Ob - was der Beklagte bestreitet - die von der Klägerin in Rechnung gestellten Preise der Billigkeit entsprechen, kann im Streitfall mangels ausreichenden klägerischen Vortrags nicht beurteilt werden, was zu Lasten der darlegungs- und beweisbelasteten Klägerin geht. Es entspricht ständiger Rechtsprechung (vgl. nur BGH 2003, 3131 ff. mwN.), dass das Versorgungsunternehmen die Darlegungs- und Beweislast für die Billigkeit der Ermessensausübung bei Festsetzung des Leistungsentgelts trifft, wenn das Versorgungsunternehmen hieraus Ansprüche gegen die andere Vertragspartei geltend macht. Ihrer Darlegungslast hat die Klägerin mit dem bloßen Hinweis auf eine kartellrechtliche Überprüfung und den Vergleich mit Preisen anderer Versorgungsunternehmen nicht genügt.

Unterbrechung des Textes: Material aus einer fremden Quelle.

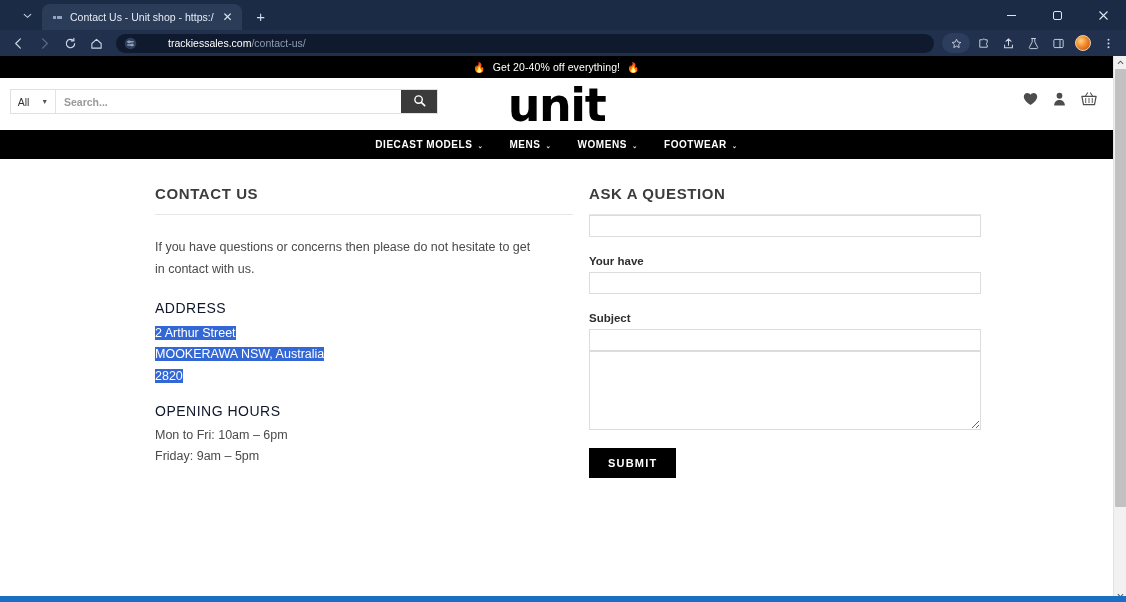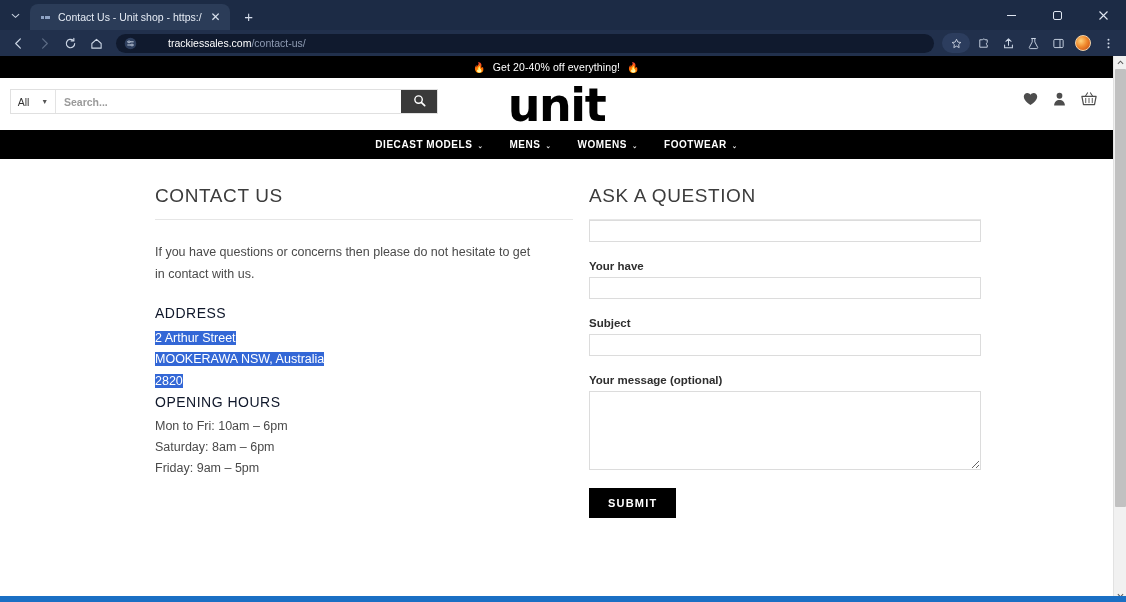--- a/index.html
+++ b/index.html
@@ -8,21 +8,21 @@
     overflow: hidden;
     font-family: "Liberation Sans", sans-serif;
     background: #ffffff;
   }
 
   
   .browser { width: 1126px; height: 602px; position: relative; background:#fff; }
 
   .tabstrip {
     height: 30px; background: #1c2b45;
-    display: flex; align-items: flex-end; padding-left: 0; position: relative;
+    display: flex; align-items: flex-end; padding-left: 12px; position: relative;
   }
   .tab-menu-btn {
     width: 26px; height: 26px; margin: 0 2px 2px 2px;
     border-radius: 50%; display:flex; align-items:center; justify-content:center;
     color:#c8d2e0; font-size: 10px; cursor: pointer;
   }
   .tab {
     height: 26px; min-width: 150px; max-width: 220px;
     background: #2b3c58; border-radius: 8px 8px 0 0;
     display: flex; align-items: center; gap: 6px;
@@ -154,34 +154,34 @@
   .nav-item .car { font-size: 6.5px; opacity: .9; position: relative; top: 1px; }
 
   
   .content {
     display: flex; padding: 26px 0 0 0; background:#fff;
   }
   .col-left { width: 418px; margin-left: 155px; }
   .col-right { width: 392px; margin-left: 16px; }
 
   .sec-h {
-    font-size: 19px; color: #3c3c3c; letter-spacing: .6px; font-weight: 400;
+    font-size: 15px; color: #3c3c3c; letter-spacing: .6px; font-weight: 700;
     padding-bottom: 12px; border-bottom: 1px solid #e6e6e6;
   }
   .intro {
     margin-top: 22px; font-size: 12.5px; color: #4a4a4a; line-height: 1.72;
     width: 378px;
   }
   .sub-h {
     margin-top: 20px; font-size: 14px; color: #0f172a; letter-spacing: .5px; font-weight: 400;
   }
   .addr { margin-top: 7px; font-size: 12.5px; line-height: 1.70; color: #4a4a4a; }
   .addr span.sel { background: #3367d6; color: #ffffff; }
   .hours { margin-top: 6px; font-size: 12.5px; line-height: 1.70; color: #4a4a4a; }
-  .sub-h.hours-h { margin-top: 2px; }
+  .sub-h.hours-h { margin-top: 16px; }
 
   .flabel {
     font-size: 11.5px; color: #2e2e2e; margin-top: 18px; margin-bottom: 5px; font-weight: 600;
   }
   .finput {
     width: 392px; height: 22px; border: 1px solid #dcdcdc; background: #fff;
     outline: none; font-family: "Liberation Sans", sans-serif; font-size: 11.5px;
     padding: 0 6px; color:#333;
   }
   .ftextarea {
@@ -415,37 +415,35 @@
           <div class="intro">If you have questions or concerns then please do not hesitate to get in contact with us.</div>
           <div class="sub-h">ADDRESS</div>
           <div class="addr">
             <span class="sel">2 Arthur Street</span><br>
             <span class="sel">MOOKERAWA NSW, Australia</span><br>
             <span class="sel">2820</span>
           </div>
           <div class="sub-h hours-h">OPENING HOURS</div>
           <div class="hours">
             <div>Mon to Fri: 10am – 6pm</div>
-            <div>Saturday: 8am – 6pm</div>
             <div>Friday: 9am – 5pm</div>
           </div>
         </div>
 
         <div class="col-right">
           <div class="sec-h">ASK A QUESTION</div>
 
           <input class="finput" type="text" style="">
 
           <div class="flabel">Your have</div>
           <input class="finput" type="text" style="">
 
           <div class="flabel">Subject</div>
           <input class="finput" type="text" style="">
 
-          <div class="flabel">Your message (optional)</div>
           <textarea class="ftextarea" style=""></textarea>
 
           <button class="submit">SUBMIT</button>
         </div>
       </div>
 
       <div class="bottom-pad"></div>
     </div>
   </div>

Nach ständiger Rechtsprechung beschränkt sich die Billigkeitskontrolle nicht auf einen Preisvergleich, ebensowenig steht eine behördliche Genehmigung des Tarifs einer Billigkeitskontrolle entgegen (vgl. BGH NJW-RR 1992, 183 ff.). Maßgeblich ist vielmehr unter Berücksichtigung des das gesamte Energiewirtschaftsrecht beherrschenden Grundsatzes, dass die Energieversorgung so preiswürdig wie möglich zu gestalten ist, die Kosten- und Gewinnsituation. Demgemäß erfordert die Substanziierung der Billigkeit einer Preisbestimmung nach § 315 Abs. 3 BGB regelmäßig, dass der Energieversorger seine Preiskalkulation offenlegt (BGH, aaO.). Da es an einem derart substanziierten Vortrag der Klägerin fehlt, kommt die Einholung eines Sachverständigengutachtens nicht in Betracht, weil unsubstanziierter Vortrag von vornherein unerheblich und daher einer Beweisaufnahme nicht zugänglich ist.
Die Klage war demgemäß insgesamt mit der Kostenfolge aus § 91 ZPO als unbegründet abzuweisen.
Die Entscheidung über die vorläufige Vollstreckbarkeit beruht auf den §§ 708 Nr. 11, 711 ZP.